Il reste que les indicateurs de répartition de la valeur ajoutée entre salaires et profits sont dédiés à la description du partage primaire des richesses , et c'est pourquoi ils évacuent, en théorie, (et en pratique, pour leur presque totalité) les prélèvements obligatoires et les dépenses publiques correspondant à la redistribution du revenu, à son partage secondaire.

Cependant, il ne paraît pas douteux que :

- le niveau de la redistribution secondaire du revenu est susceptible de modifier le partage primaire de la valeur ajoutée ;

- les conditions de financement de la redistribution secondaire exercent un effet sur le partage primaire du revenu, indépendamment même du niveau de la redistribution.

Compte tenu de la complexité des phénomènes d'incidence provoqués par les interventions publiques et des biais indirects par les méthodes de valorisation de la valeur ajoutée et de ses composantes, il paraît illusoire d'imaginer disposer d'indicateurs de partage primaire de la valeur ajoutée parfaitement significatifs.

Les difficultés rencontrées dans l'analyse des évolutions macroéconomiques du partage de la valeur ajouté témoignent d'ailleurs des incertitudes quant aux effets de la redistribution publique.

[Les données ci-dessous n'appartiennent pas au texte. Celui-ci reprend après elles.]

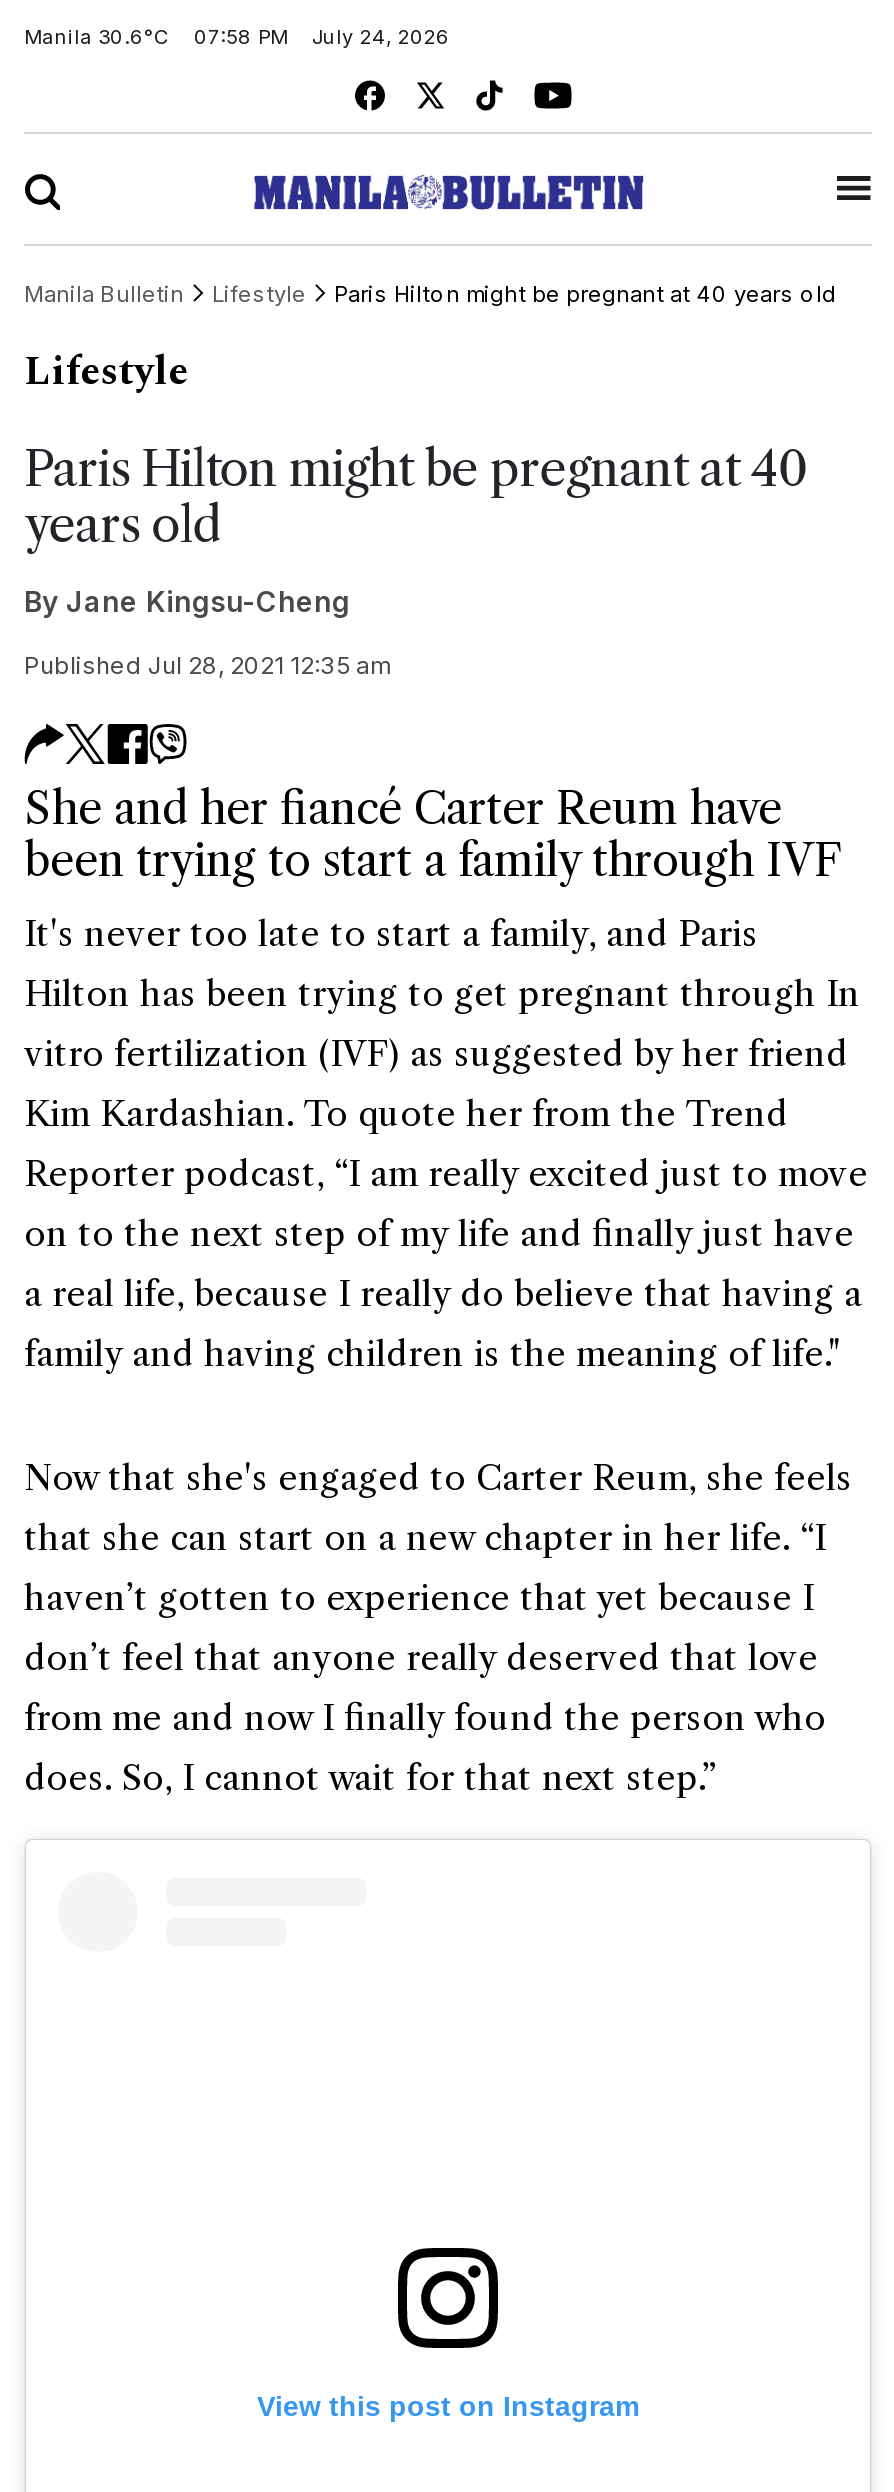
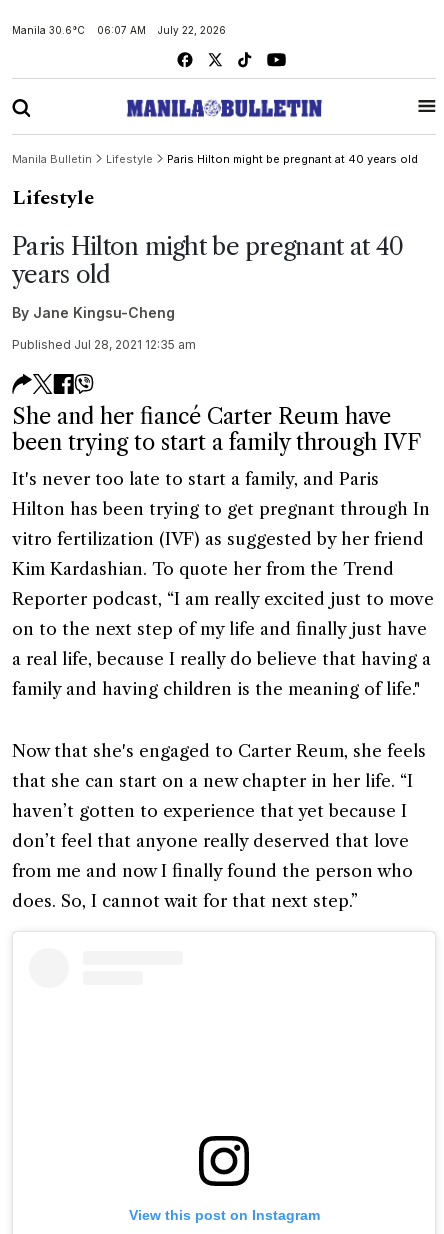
- 07:58 PM
- July 24, 2026
+ 06:07 AM
+ July 22, 2026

Sur ce plan, les diagnostics ont évolué. Les études sur le partage de la valeur ajoutée les plus anciennes tiraient généralement du constat des heurts du partage de la valeur ajoutée dans les pays d'Europe continentale à fort taux de redistribution, face à sa relative stabilité dans les pays anglo-saxons réputés plus « libéraux », la question de la responsabilité de celle-ci et les rigidités qu'elle est censée induire, sur les évolutions contrastées de la part du revenu national allant à chaque facteur de production. Autrement dit, le problème de la rigidité des coûts salariaux était évoqué comme une explication possible aux déformations du partage de valeur ajoutée au détriment de la rémunération du capital.

Les études les plus récentes qui mettent plus l'accent sur la similarité des conditions du partage de la valeur ajoutée entre pays à niveau de redistribution publique très différenciés sont conduites à tirer d'autres conclusions : structurellement, le taux de redistribution n'agirait pas sur le partage de la valeur ajoutée entre salaires et profits.

Cette conclusion est en particulier implicitement celle du récent rapport de M. Jean-Philippe Cotis qui indique que l'extension de la couverture sociale et son financement par les cotisations employeurs et de salariés n'a pas entraîné d'augmentation de la part des salaires dans la valeur ajoutée puisqu'elle a été financée par un décrochage de la croissance du salaire net par rapport aux gains de productivité du travail.

Sans doute, doit-on ajouter à cette explication les effets du recours à l'emprunt pour financer une partie des interventions publiques, recours qui a permis de contenir les prélèvements obligatoires tout en dispensant des revenus indirects susceptibles d'atténuer les exigences de rémunération des facteurs de production.


* 372 Les effets des subventions sont symétriques des effets des allégements de prélèvements sur les facteurs de production.